Electronic access control systems can be easily scaled alongside changing business needs. New readers can be added to installations as and when required, with some EAC systems supporting multi-site functionality, enabling leaders to manage access for multiple properties using the same platform and streamline the management of business-wide security systems. 

Features to look for in an electronic access control system

Business and property owners can choose from a wide range of different EAC systems and electronic access control components, so it can take time to settle on the perfect solution. To help leaders develop effective EAC installations, below are some key features to look out for.

1. Cloud-based management

One of the main benefits of electronic access control systems is improving threat responses with support from real-time information. An effective EAC system will be linked to a cloud-based management platform, enabling security teams to view access events, adjust permissions and issue temporary credentials to authorized visitors remotely at any time.

When selecting an appropriate cloud management platform, leaders must prioritize systems with built-in cybersecurity features. Look for solutions that utilize end-to-end encryption and multi-factor authentication protocols to ensure data communications remain safe and secure.

2. Visitor management features 

Most commercial businesses and multi-tenant residential properties will need ways to grant access to visitors, couriers and contractors on a frequent basis. Look for EAC systems with visitor management features to simplify this process, including video management software used to pre-register visitors and create temporary or time-based access permissions for guests.

Electronic access control readers that use mobile credentials can be particularly useful, as admins can send temporary access codes directly to visitors’ smartphones. Alternatively, one-time PIN codes may be created for keypad EAC systems in low-risk security settings.

3. Integration capabilities

Electronic access control systems can improve the functionality of wider security devices and help facility managers enhance building management systems. Look for solutions that can be integrated alongside Internet of Things (IoT) sensors, security alarms and CCTV cameras to help security staff develop automated responses to common threats.

4. Future-proof technologies 

Developing and installing electronic access systems can be a time-consuming process, but the benefits of doing so will be long-lasting. To ensure proposed systems can continue supporting organizations for many years, selecting components that use future-proof security technologies that can be adapted and adjusted to meet changing requirements is important.

Look for features like AI-powered software designed to analyze access events and identify suspicious activity and cloud-based solutions that can be updated and maintained automatically. Leaders should also prioritize EAC systems that function online and offline to ensure installations remain operational regardless of network availability.
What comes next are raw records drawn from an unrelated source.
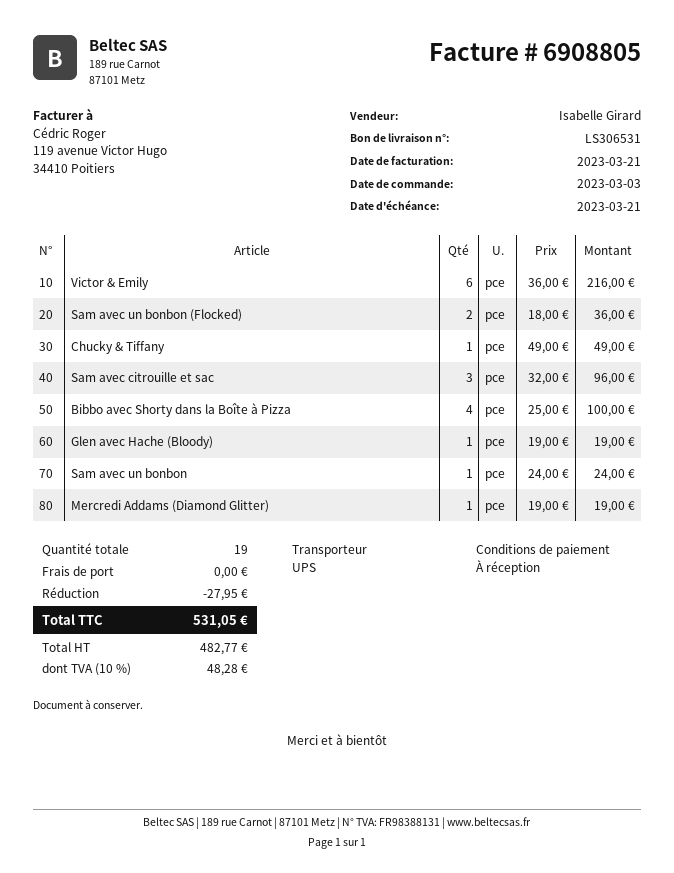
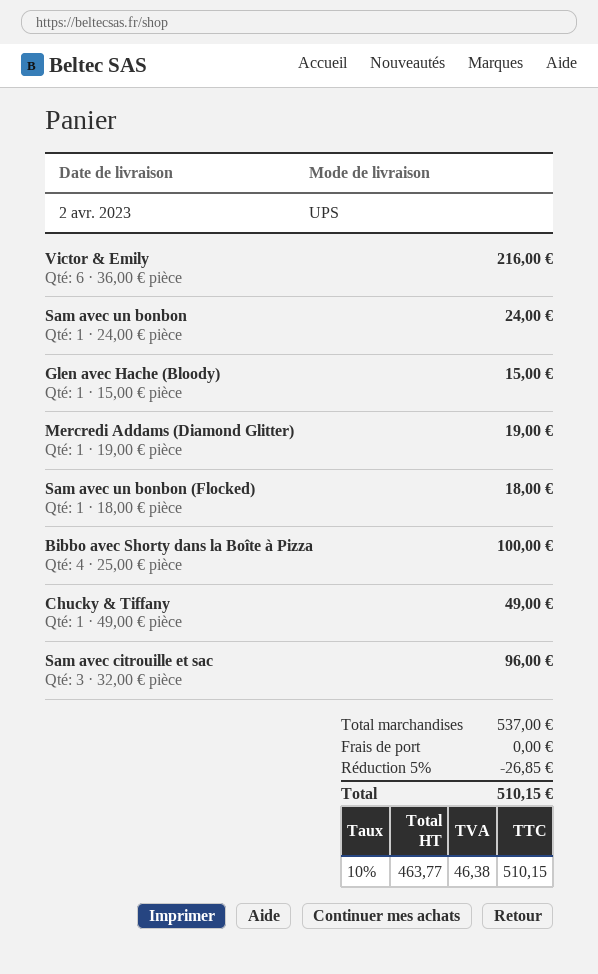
Sam avec un bonbon (Flocked): 2 x 18.00 = 36.00 -> 1 x 18.00 = 18.00
Glen avec Hache (Bloody): 1 x 19.00 = 19.00 -> 1 x 15.00 = 15.00
discount: 27.95 -> 26.85
net: 482.77 -> 463.77
tax: 10% = 48.28 -> 10% = 46.38
total: 531.05 -> 510.15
Electronic access control systems are more secure, simpler to manage and easier to scale than traditional lock and key solutions, enabling property owners to better protect people and assets. However, given the wide variety of EAC systems currently available, selecting an appropriate solution will require a little planning and a good understanding of security needs.

Leaders must choose suitable credential types for different locations, ensure management systems support remote functionality and make sure temporary credentials can be issued to visitors. The best EAC systems will also support integrations with wider security technologies to help teams develop smart installations. Provided these considerations are met, electronic access control systems can be deployed and improve commercial property security.